Supplied entries>
# # # # #

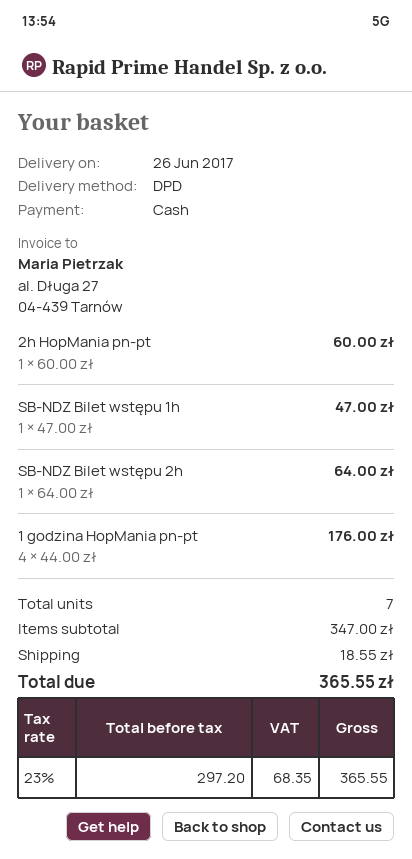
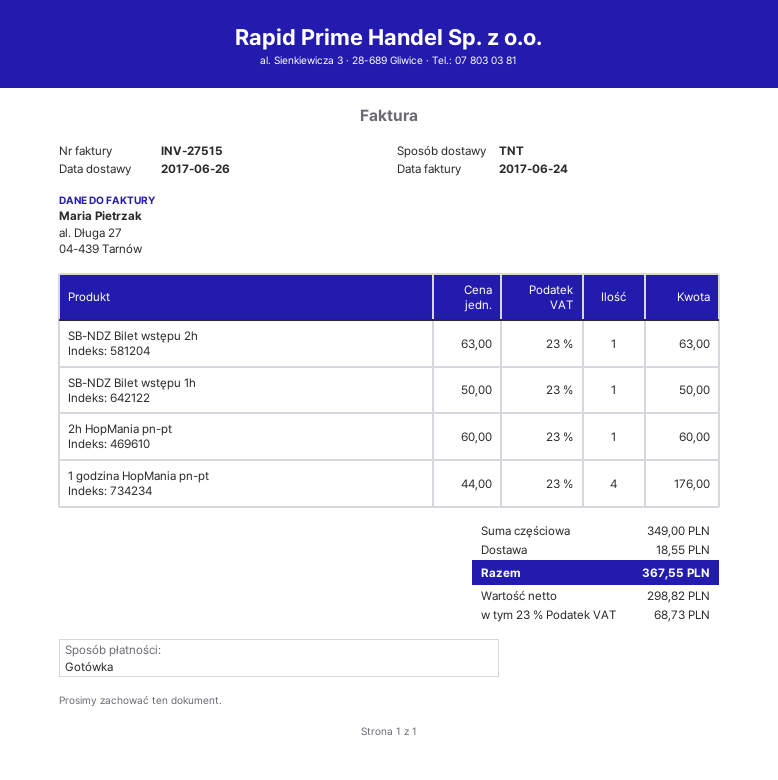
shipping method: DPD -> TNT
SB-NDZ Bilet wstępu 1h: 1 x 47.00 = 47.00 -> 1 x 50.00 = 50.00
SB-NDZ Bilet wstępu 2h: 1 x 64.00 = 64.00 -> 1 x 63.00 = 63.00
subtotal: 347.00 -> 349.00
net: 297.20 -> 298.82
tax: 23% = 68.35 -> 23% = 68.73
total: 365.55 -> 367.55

# # # # #

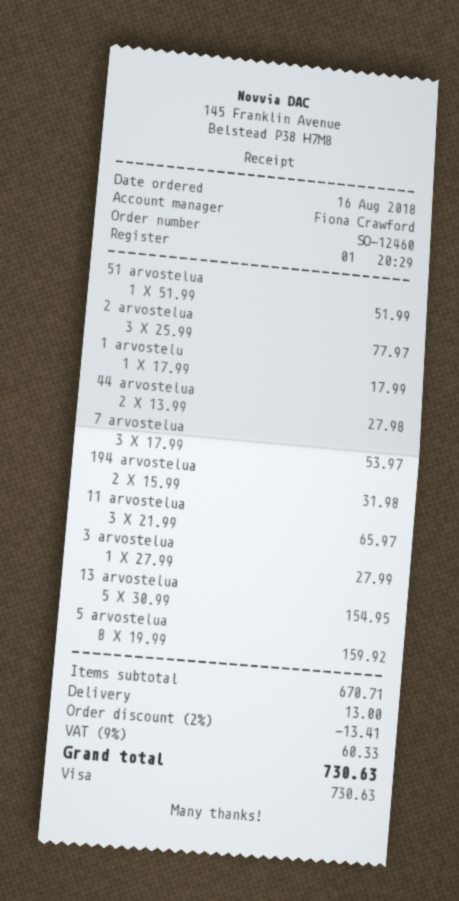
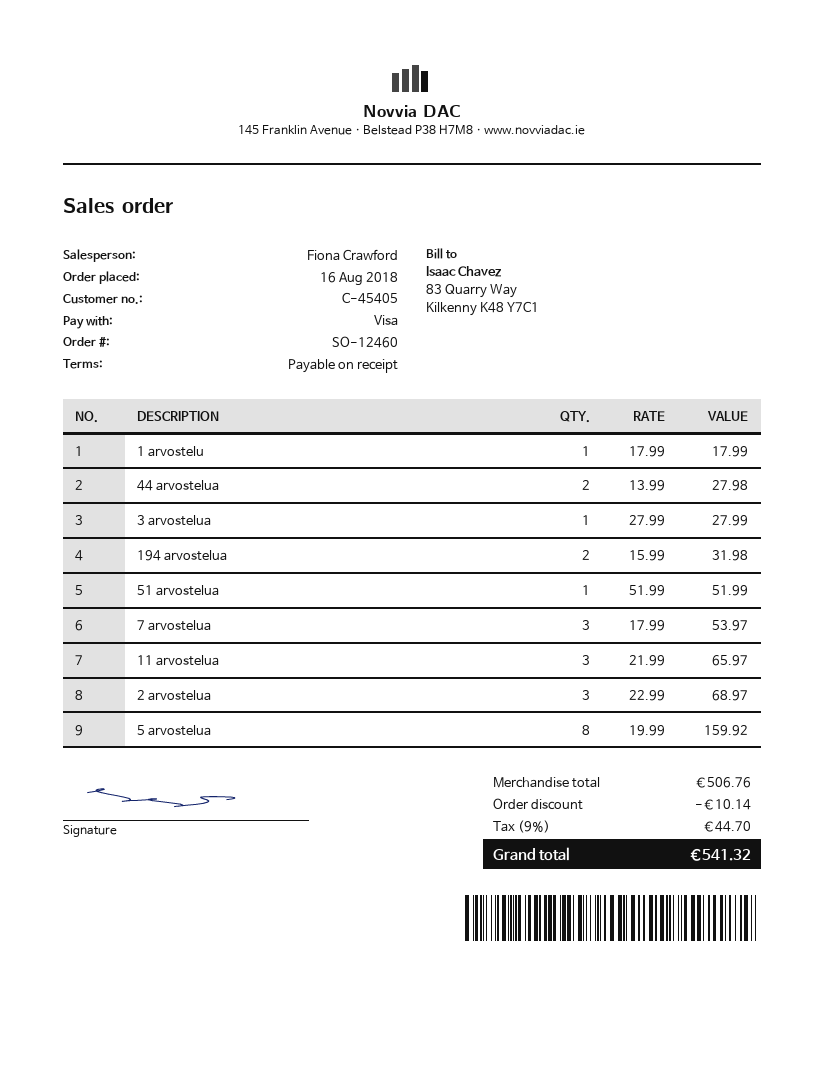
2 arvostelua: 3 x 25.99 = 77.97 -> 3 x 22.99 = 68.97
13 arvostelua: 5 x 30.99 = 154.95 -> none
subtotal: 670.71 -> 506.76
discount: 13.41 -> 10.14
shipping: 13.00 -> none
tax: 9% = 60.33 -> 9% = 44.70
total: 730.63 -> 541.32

# # # # #

What you should do> Begin with the line above that has "shipping method: DPD -> TNT" and continue through the line that has "total: 365.55 -> 367.55", setting each one down exactly. Stop there.

Solved exercise>
shipping method: DPD -> TNT
SB-NDZ Bilet wstępu 1h: 1 x 47.00 = 47.00 -> 1 x 50.00 = 50.00
SB-NDZ Bilet wstępu 2h: 1 x 64.00 = 64.00 -> 1 x 63.00 = 63.00
subtotal: 347.00 -> 349.00
net: 297.20 -> 298.82
tax: 23% = 68.35 -> 23% = 68.73
total: 365.55 -> 367.55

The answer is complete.